[Change detection data]
>>>

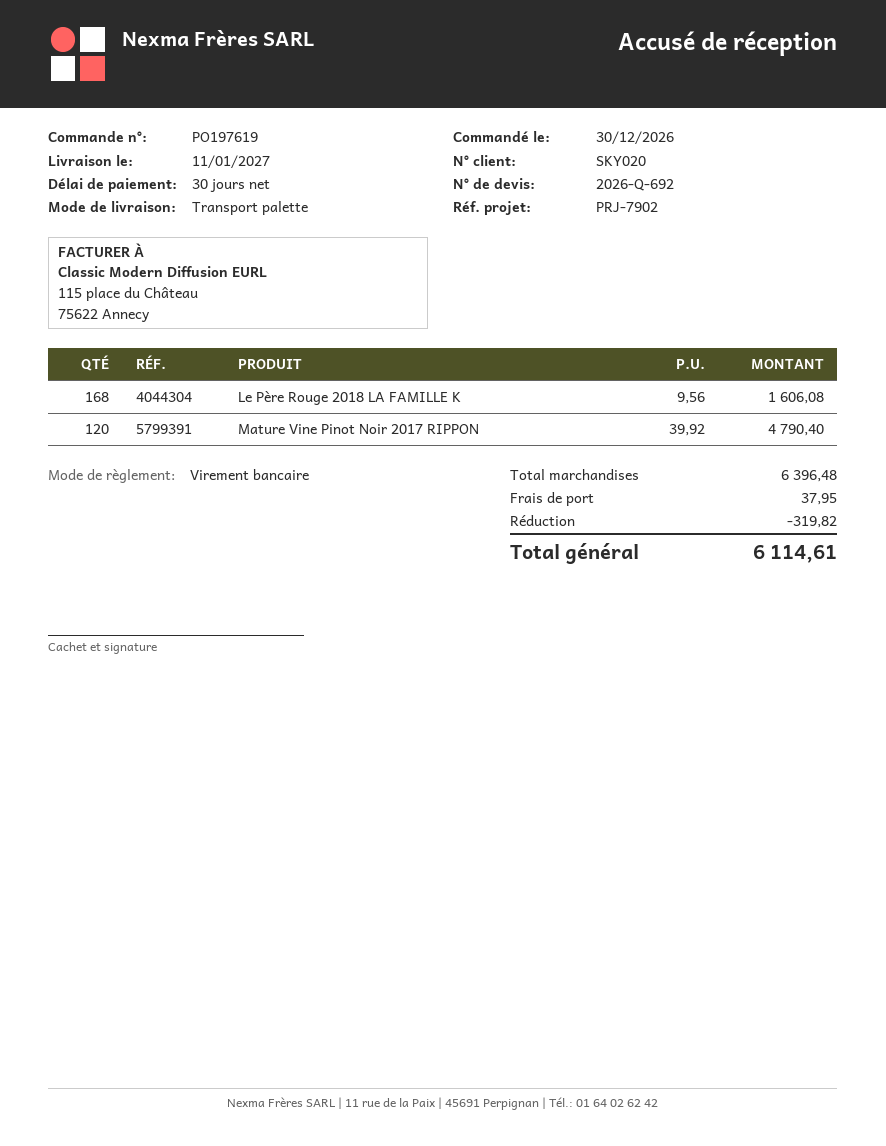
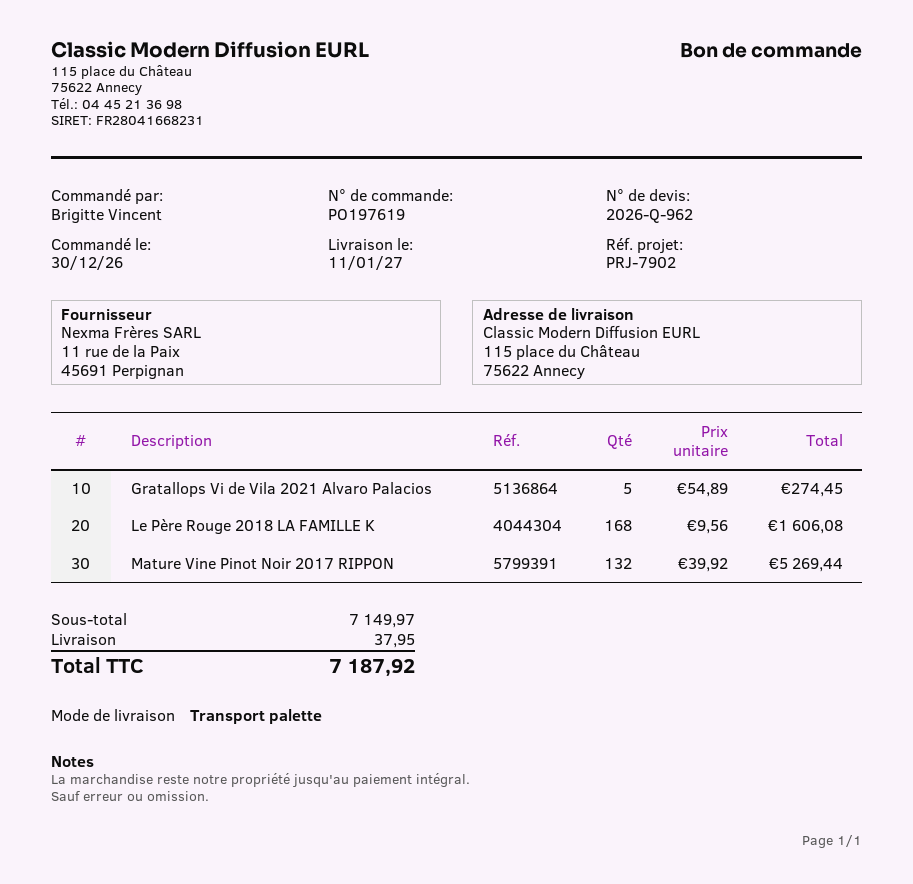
quote number: 2026-Q-692 -> 2026-Q-962
Mature Vine Pinot Noir 2017 RIPPON: 120 x 39.92 = 4790.40 -> 132 x 39.92 = 5269.44
Gratallops Vi de Vila 2021 Alvaro Palacios: none -> 5 x 54.89 = 274.45
subtotal: 6396.48 -> 7149.97
discount: 319.82 -> none
total: 6114.61 -> 7187.92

<<<

# [What the task asks]
Every entry must be retyped exactly, with the pictures removed.

# [Written answer]
quote number: 2026-Q-692 -> 2026-Q-962
Mature Vine Pinot Noir 2017 RIPPON: 120 x 39.92 = 4790.40 -> 132 x 39.92 = 5269.44
Gratallops Vi de Vila 2021 Alvaro Palacios: none -> 5 x 54.89 = 274.45
subtotal: 6396.48 -> 7149.97
discount: 319.82 -> none
total: 6114.61 -> 7187.92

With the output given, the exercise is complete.